Her ability to enthrall and almost hypnotize the onlookers gives her an almost magical power over the others. The same fascination seizes Plunkett as he sees her, trying his wife’s bracelet on, and eventually letting her steal it. It is very significant that Helen is the housemaid, the servant of the white family, as she again symbolizes the enslavement of the black culture by the white. However, Plunkett sees her as a possible “salvation” for him, making a pun with “slavery”, and thus emphasizing the way in which the white culture appropriated the other cultures.

Walcott’s trip through Europe, as it is described in the fifth book of the poem is meant to describe the nest of Western civilization and imperialism. The tour significantly comprises the most important historical places where the colonization plans had been developed, such as Lisbon, London or Dublin. The trip is a journey similar to that of Ulysses that ends up with the happy return home. The island itself and Helen play here the role of Penelope, the symbol of returning to one’s origins.

The voyage that Walcott takes is therefore symbolic, as it persuades him to return to the simplicity of the island instead of looking for the sophisticated and metaphoric European culture. The last book of the poem significantly shows Omeros in the shape of a statue talking to Walcott. He thus tells him that Helen is alive and he should stop trying to turn her into fiction. It is very significant that Omeros does this himself, as it points to Walcott’s belief that Homer did represent Helen as a living woman, but the later centuries of literature and history turned her into a symbol.

This is in fact obvious when we consider that in Homer’s epic the war between Greece and the Trojan people is indeed fought for a woman and not for a symbol. Thus, the Caribbean Helen is the full-fleshed woman, through whom Walcott intends to demystify the injustices that art and culture sometimes do to reality.
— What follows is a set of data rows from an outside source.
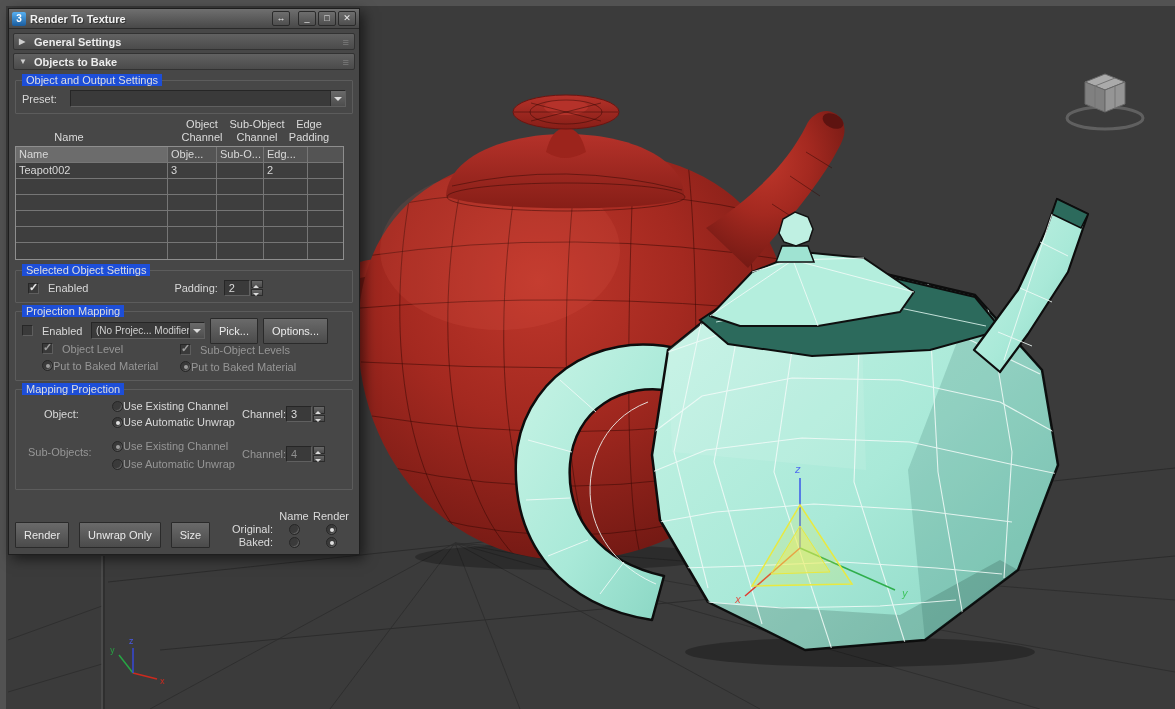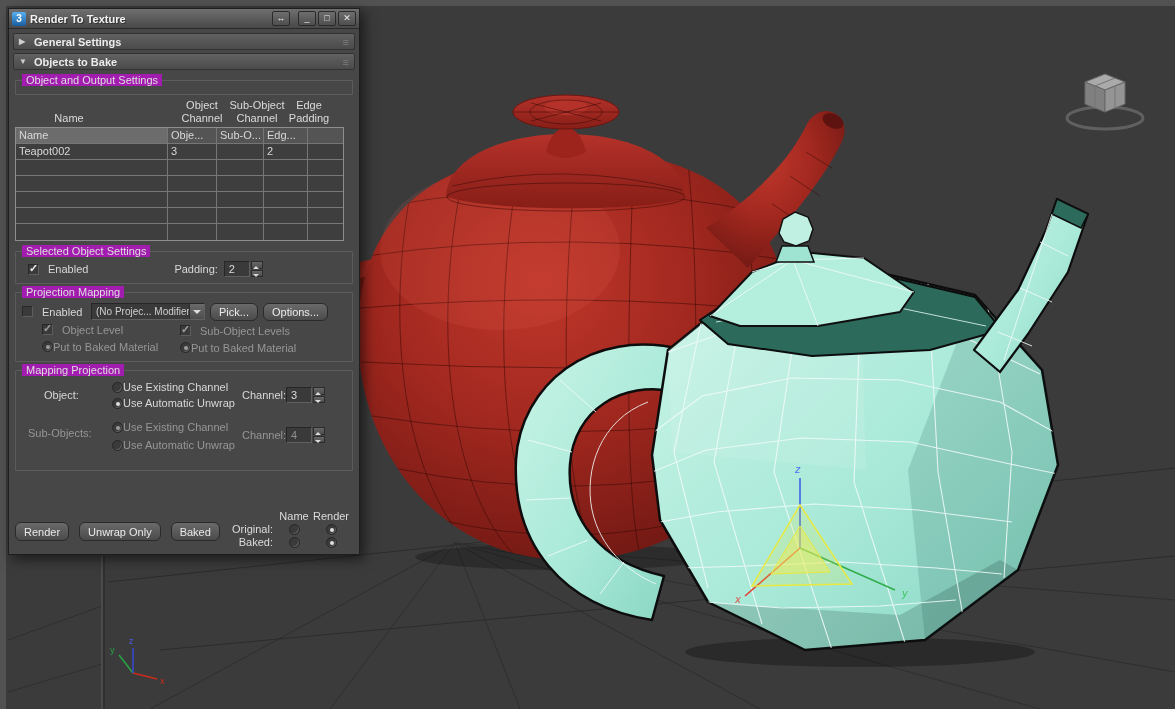--- a/index.html
+++ b/index.html
@@ -25,21 +25,21 @@
   .rollarea{flex:1;overflow:hidden;position:relative;padding-top:2px}
 
   .rhead{height:17px;margin:2px 4px 3px;background:linear-gradient(#616161,#4b4b4b);
     border:1px solid #323232;border-radius:2px;display:flex;align-items:center;gap:6px;
     padding:0 5px;font-weight:bold;color:#ececec}
   .rhead .arr{font-size:8px;color:#cfcfcf;width:9px}
   .rhead .grip{margin-left:auto;color:#7c7c7c;font-size:11px}
 
   .group{border:1px solid #5c5c5c;margin:10px 6px 4px;position:relative;padding:8px 4px 5px;border-radius:1px}
   .group.g3,.group.g4{margin-top:8px}
-  .group>.glabel{position:absolute;top:-7px;left:6px;background:#a21caf;padding:0 4px;color:#dedede}
+  .group>.glabel{position:absolute;top:-7px;left:6px;background:#1d4ed8;padding:0 4px;color:#dedede}
 
   .presrow{display:flex;align-items:center;gap:6px;padding:1px 2px}
   .plabel{width:42px}
 
   .combo{display:inline-flex;height:17px;background:#3a3a3a;border:1px solid;
     border-color:#262626 #606060 #606060 #262626;align-items:stretch}
   .combo-val{flex:1;padding:0 4px;line-height:15px;color:#cfcfcf;font-size:10px;white-space:nowrap;overflow:hidden}
   .combo-btn{width:15px;background:linear-gradient(#6a6a6a,#4d4d4d);border-left:1px solid #2c2c2c;
     display:flex;align-items:center;justify-content:center}
   .tri{width:0;height:0;border:4px solid transparent;border-top-color:#dcdcdc;margin-top:4px}
@@ -82,22 +82,22 @@
   .sb{flex:1;background:linear-gradient(#686868,#4c4c4c);border:1px solid #2c2c2c;position:relative}
   .sb.up::after{content:"";position:absolute;left:1px;top:1px;border:3px solid transparent;border-bottom-color:#dcdcdc}
   .sb.dn::after{content:"";position:absolute;left:1px;top:3px;border:3px solid transparent;border-top-color:#dcdcdc}
 
   .sosrow{display:flex;align-items:center;padding:1px 2px 1px 8px}
   .sosrow .pad{margin-left:86px;margin-right:6px}
 
   .pmrow1{display:flex;align-items:center;gap:5px;padding:1px 2px;height:21px}
   .pmrow1 .check{width:64px}
   .pmrow1 .combo{width:114px}
-  .btn{display:inline-flex;align-items:center;justify-content:center;height:19px;padding:4px 8px;
-    background:linear-gradient(#6a6a6a,#4b4b4b);border:1px solid #2a2a2a;border-radius:6px;color:#eaeaea;cursor:default}
+  .btn{display:inline-flex;align-items:center;justify-content:center;height:19px;padding:12px 8px;
+    background:linear-gradient(#6a6a6a,#4b4b4b);border:1px solid #2a2a2a;border-radius:1px;color:#eaeaea;cursor:default}
   .btn.small{height:18px;font-size:11px}
   .pmline{display:flex;padding:2px 0 2px 22px;height:17px;align-items:center}
   .pmline .lcol{width:138px}
   .pmline .rcol{display:flex;gap:20px}
 
   .mc{position:relative;height:86px}
   .mc .abs{position:absolute}
   .dimtxt{color:#969696}
 
   .footer{height:45px;flex:none;position:relative}
@@ -312,20 +312,29 @@
     </div>
 
     <div class="rhead">
       <span class="arr">▼</span>
       <span>Objects to Bake</span>
       <span class="grip">≡</span>
     </div>
 
     <div class="group g1">
       <span class="glabel">Object and Output Settings</span>
+      <div class="presrow">
+        <span class="plabel">Preset:</span>
+        <span class="combo flex1">
+          <span class="combo-val"></span>
+          <span class="combo-btn">
+              <span class="tri"></span>
+            </span>
+        </span>
+      </div>
     </div>
 
     <div class="colheads">
       <div class="ch ch0">Name</div>
       <div class="ch ch1">
         <div>Object</div>
           <div>Channel</div>
       </div>
       <div class="ch ch2">
         <div>Sub-Object</div>
@@ -487,21 +496,21 @@
           </span>
         </span>
       </div>
     </div>
   </div>
 
   <div class="footer">
     <div class="footer-btns">
       <span class="btn">Render</span>
       <span class="btn">Unwrap Only</span>
-      <span class="btn">Baked</span>
+      <span class="btn">Size</span>
     </div>
     <div class="vr">
       <span></span>
       <span class="hlabel">Name</span>
       <span class="hlabel">Render</span>
 
       <span class="rlabel">Original:</span>
       <span class="rad radio">
           <span class="dot"></span>
         </span>

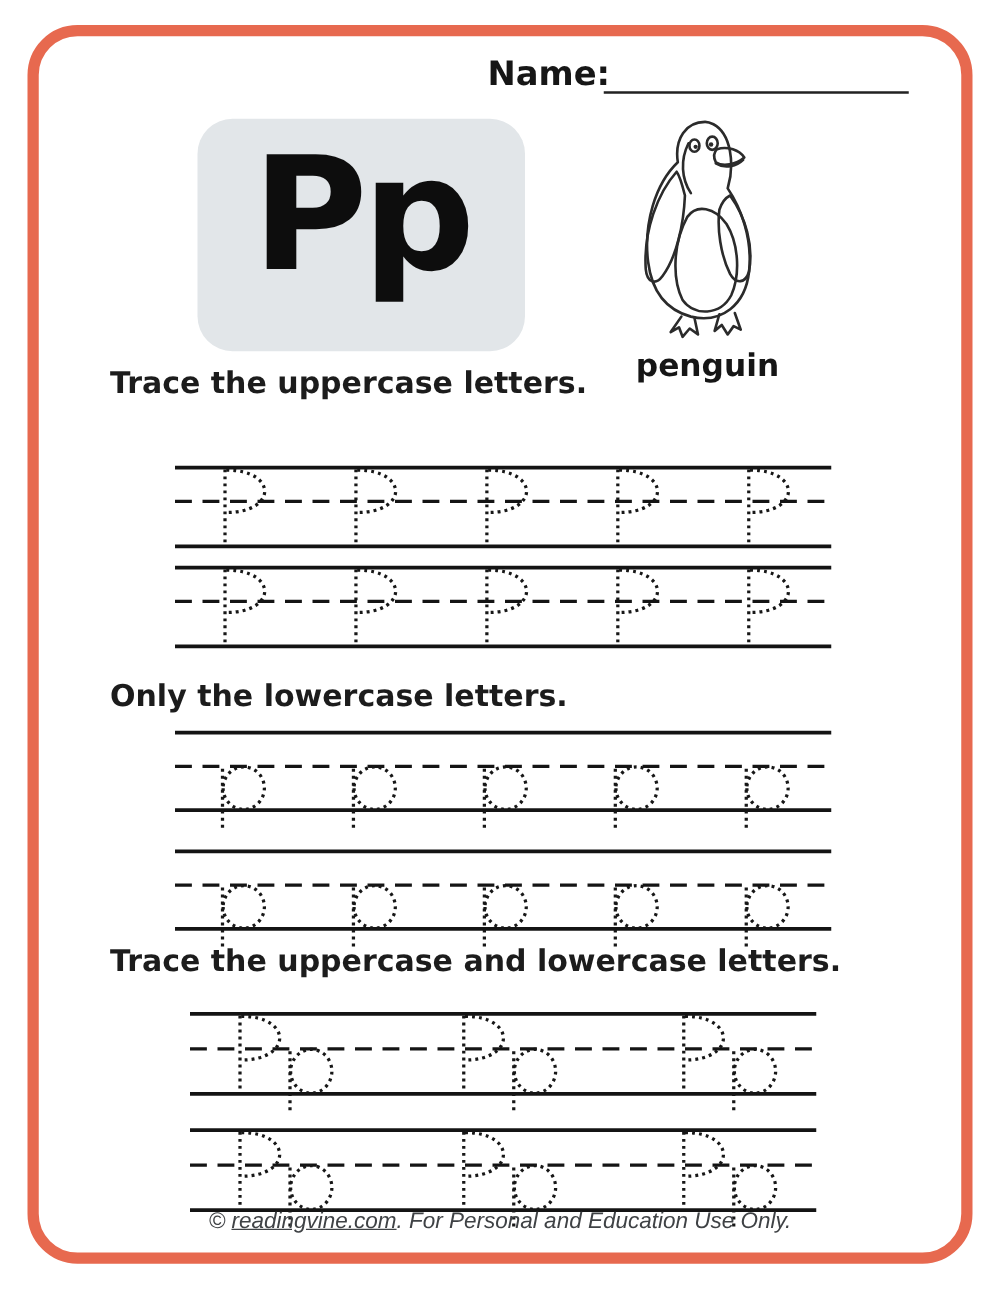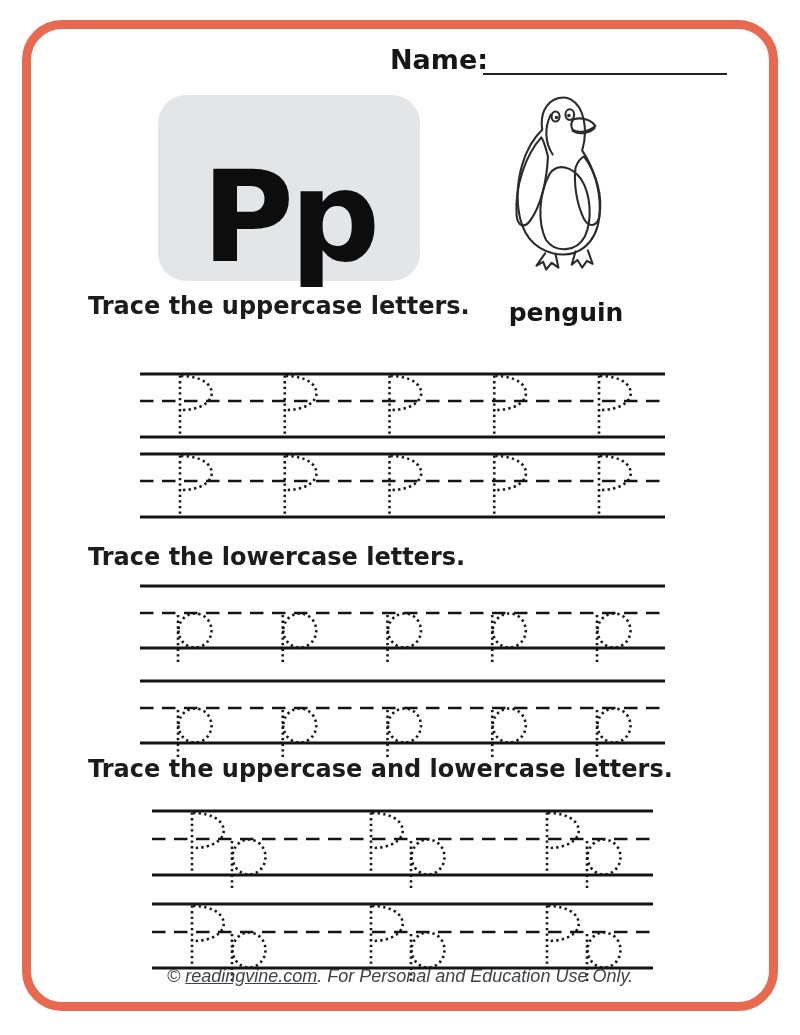--- a/index.html
+++ b/index.html
@@ -14,31 +14,31 @@
   .name-label{
     position:absolute;left:390px;top:44px;font-size:27px;font-weight:600;color:#161616;text-align:center;
   }
   .name-line{
     position:absolute;left:483px;top:47px;width:244px;height:26px;
     border-bottom:2.5px solid #222;
   }
   .letter-card{
     position:absolute;left:158px;top:95px;width:262px;height:186px;
     background:var(--card_bg,#E2E6E9);border-radius:28px;
-    display:flex;align-items:flex-end;justify-content:center;
+    display:flex;align-items:flex-start;justify-content:center;
   }
   .letter-card span{
     font-size:126px;font-weight:700;color:#0d0d0d;letter-spacing:-4px;
     line-height:1;padding-top:14px;
   }
   .penguin-wrap{position:absolute;left:490px;top:88px;width:152px;height:220px;}
   .penguin-wrap svg{display:block;}
   .penguin-label{
     position:absolute;left:0;top:190px;width:152px;text-align:center;
-    font-size:25px;font-weight:600;color:#161616;margin-top:20px;
+    font-size:25px;font-weight:600;color:#161616;
   }
   .section-heading{
     position:absolute;left:88px;font-size:24px;font-weight:600;color:#1c1c1c;white-space:nowrap;
   }
   .trace-row{position:absolute;}
   .trace-row svg .solid{stroke:#141414;stroke-width:3;fill:none;}
   .trace-row svg .dashmid{stroke:#141414;stroke-width:2.6;stroke-dasharray:13.5 8.5;fill:none;}
   .trace-row svg .dotted{stroke:#171717;stroke-width:2.6;stroke-dasharray:2.3 3.3;fill:none;}
   .footer{
     position:absolute;left:0;top:966px;width:800px;text-align:center;
@@ -115,21 +115,21 @@
         <path class="dotted" d="M 146.75 4.5 V 65"></path>
         <path class="dotted" d="M 147.75 5 C 188.75 5 188.75 39 147.75 39"></path>
         <path class="dotted" d="M 251.5 4.5 V 65"></path>
         <path class="dotted" d="M 252.5 5 C 293.5 5 293.5 39 252.5 39"></path>
         <path class="dotted" d="M 356.25 4.5 V 65"></path>
         <path class="dotted" d="M 357.25 5 C 398.25 5 398.25 39 357.25 39"></path>
         <path class="dotted" d="M 461 4.5 V 65"></path>
         <path class="dotted" d="M 462 5 C 503 5 503 39 462 39"></path>
       </svg></div>
 
-  <div class="section-heading" style="top:543px">Trace the lowercase letters.</div>
+  <div class="section-heading" style="top:543px">Only the lowercase letters.</div>
   <div class="trace-row" style="left:138px;top:583px"><svg width="530" height="88" viewBox="0 0 530 88">
         <path class="solid" d="M 2 3 H 527"></path>
         <path class="dashmid" d="M 2 30 H 527"></path>
         <path class="solid" d="M 2 65 H 527"></path>
         <path class="dotted" d="M 40 32 V 82"></path>
         <path class="dotted" d="M 40.5 47.5 a 16.5 17 0 1 0 33 0 a 16.5 17 0 1 0 -33 0"></path>
         <path class="dotted" d="M 144.75 32 V 82"></path>
         <path class="dotted" d="M 145.25 47.5 a 16.5 17 0 1 0 33 0 a 16.5 17 0 1 0 -33 0"></path>
         <path class="dotted" d="M 249.5 32 V 82"></path>
         <path class="dotted" d="M 250 47.5 a 16.5 17 0 1 0 33 0 a 16.5 17 0 1 0 -33 0"></path>

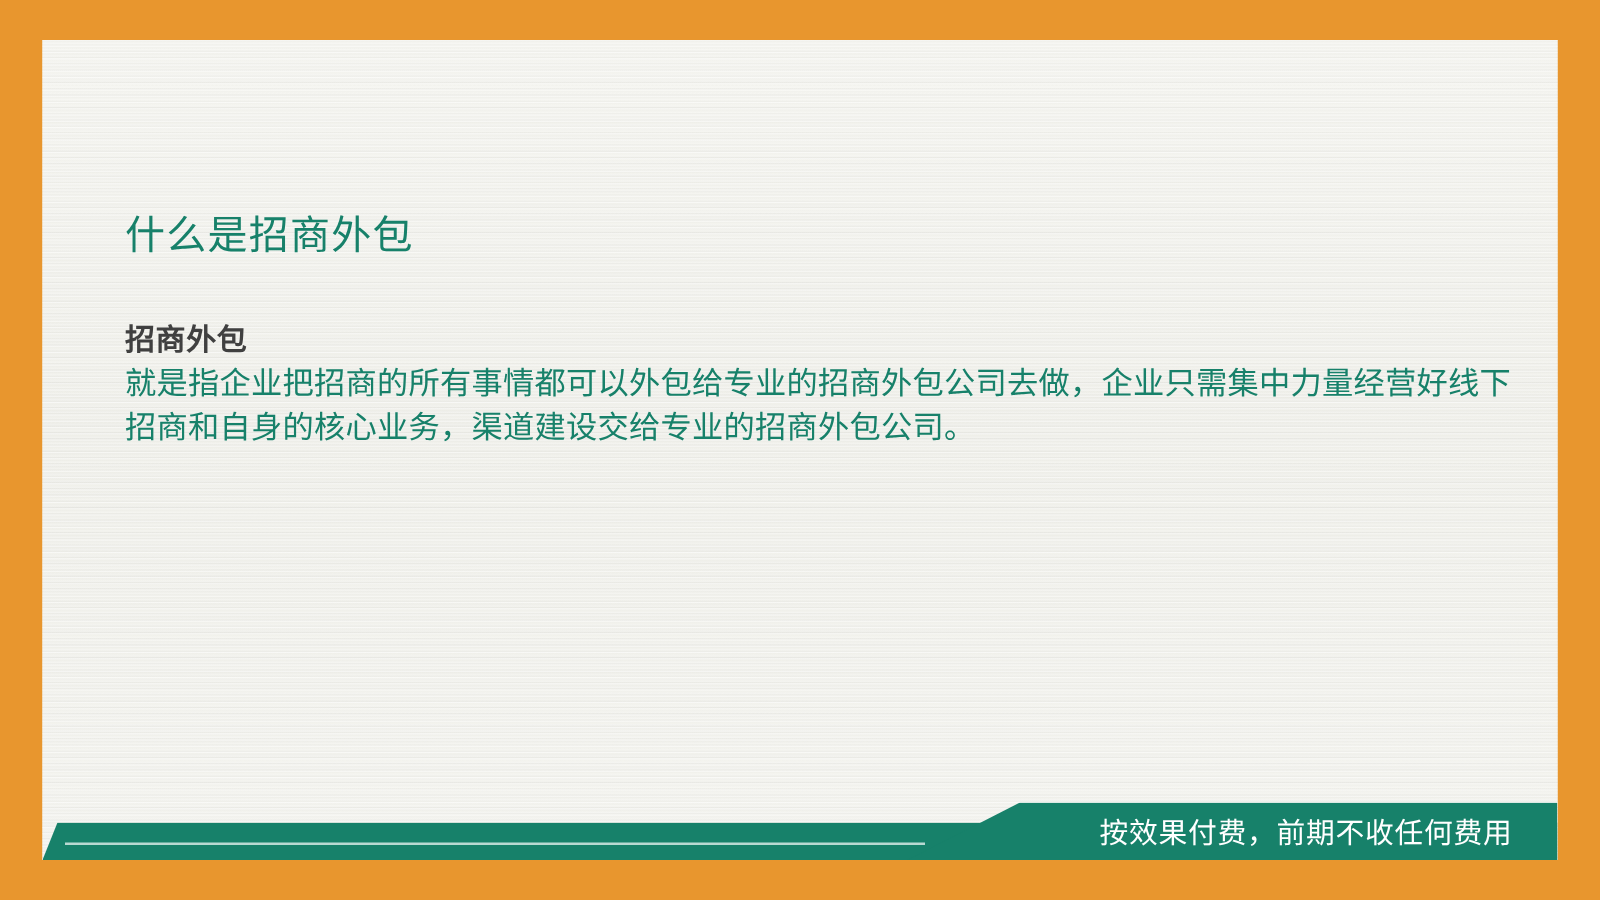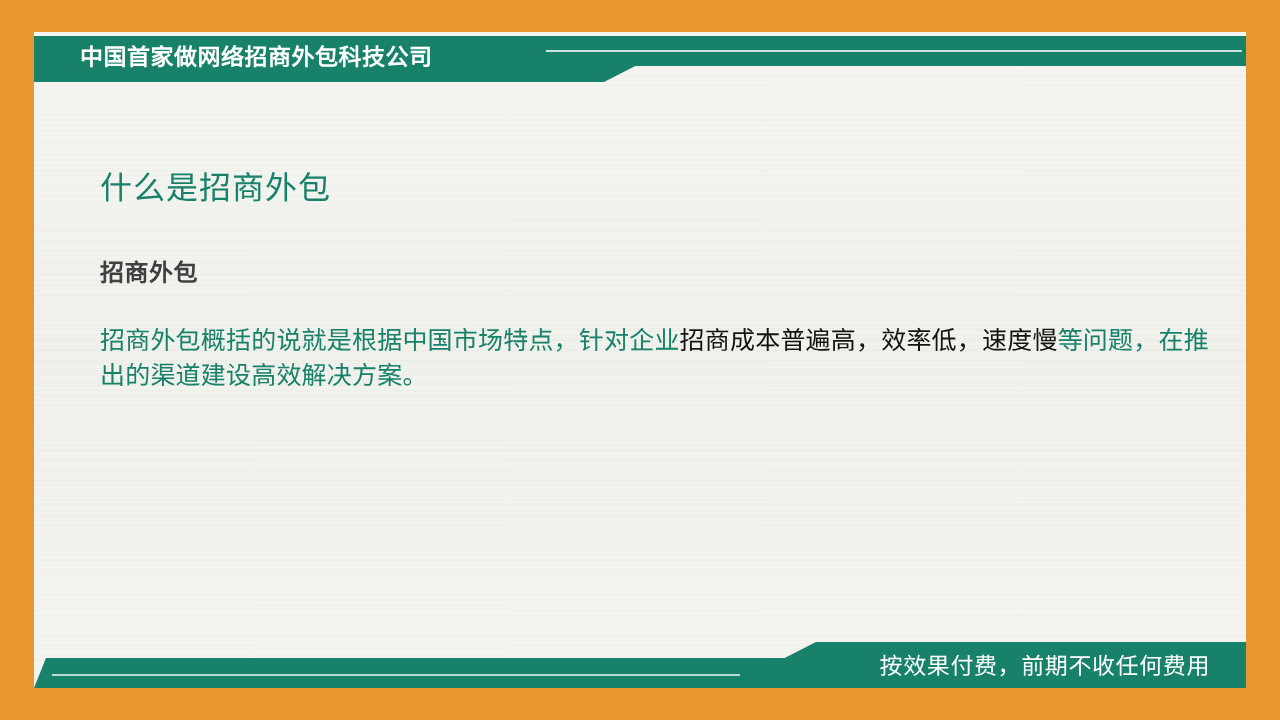--- a/index.html
+++ b/index.html
@@ -182,35 +182,29 @@
     white-space: nowrap;
   }
 </style>
 </head>
 <body>
 
 <div class="slide">
 
   <div class="paper"></div>
 
-  <div class="header">
-    <div class="header-thin"></div>
-    <div class="header-thick"></div>
-    <div class="header-rule"></div>
-    <div class="header-title">中国首家做网络招商外包科技公司</div>
-  </div>
 
   <div class="content">
 
     <h1 class="page-title">什么是招商外包</h1>
 
     <h2 class="sub-heading">招商外包</h2>
 
-
-    <p class="para second"><span>招商外包概括的说就是根据中国市场特点，针对企业</span><span class="hl">招商成本普遍高，效率低，速度慢</span><span>等问题，在推出的渠道建设高效解决方案。</span></p>
+    <p class="para">就是指企业把招商的所有事情都可以外包给专业的招商外包公司去做，企业只需集中力量经营好线下招商和自身的核心业务，渠道建设交给专业的招商外包公司。</p>
+
 
   </div>
 
   <div class="footer">
     <div class="footer-thin"></div>
     <div class="footer-thick"></div>
     <div class="footer-rule"></div>
     <div class="footer-text">按效果付费，前期不收任何费用</div>
   </div>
She is not only the symbol of the hegemonic fight between two cultures over a third but also that of the symbol of the distorting effect that art has on reality.

Identity and independence should be cherished therefore both at the real and the artistic level. Helen emerges therefore as a woman who, in spite of the Plunkett and Walcott that try to be her authors, remains alive and unchangeable in her wildness. Through her, Walcott attempts the deconstruction of cultural and literary symbols in general, which can deceive and hide the truth behind signs. Helen of Saint Lucia re-enters her initial identity as a woman, just as she had been represented by Homer.

The author denounces tradition as imperialistic and hegemonic and turns to the simple flavors of life. He therefore expresses the postmodernist belief that reality can not be represented as reality, but only as fiction. Thus, Walcott represents Helen as the object of hegemony between different cultures, but he emphasizes the real part of her character, by making her a black woman with her own life. Like the ocean itself, the poem tries to denunciate the metaphors that memory plants in the way of real understanding of life and of other cultures.

The waves of the ocean cannot hold any traces, and have no memory. In the like manner, Walcott’s poem attempts to erase the traces left by literature, by deconstructing its symbols and showing that they in fact screen reality instead of revealing it. Walcott’s attempt to write an epical poem in the manner of Homer is also significant because it shows his urge to leave behind the whole tradition of literary symbols and to return to the plain epic and story telling that was specific of the Greek author.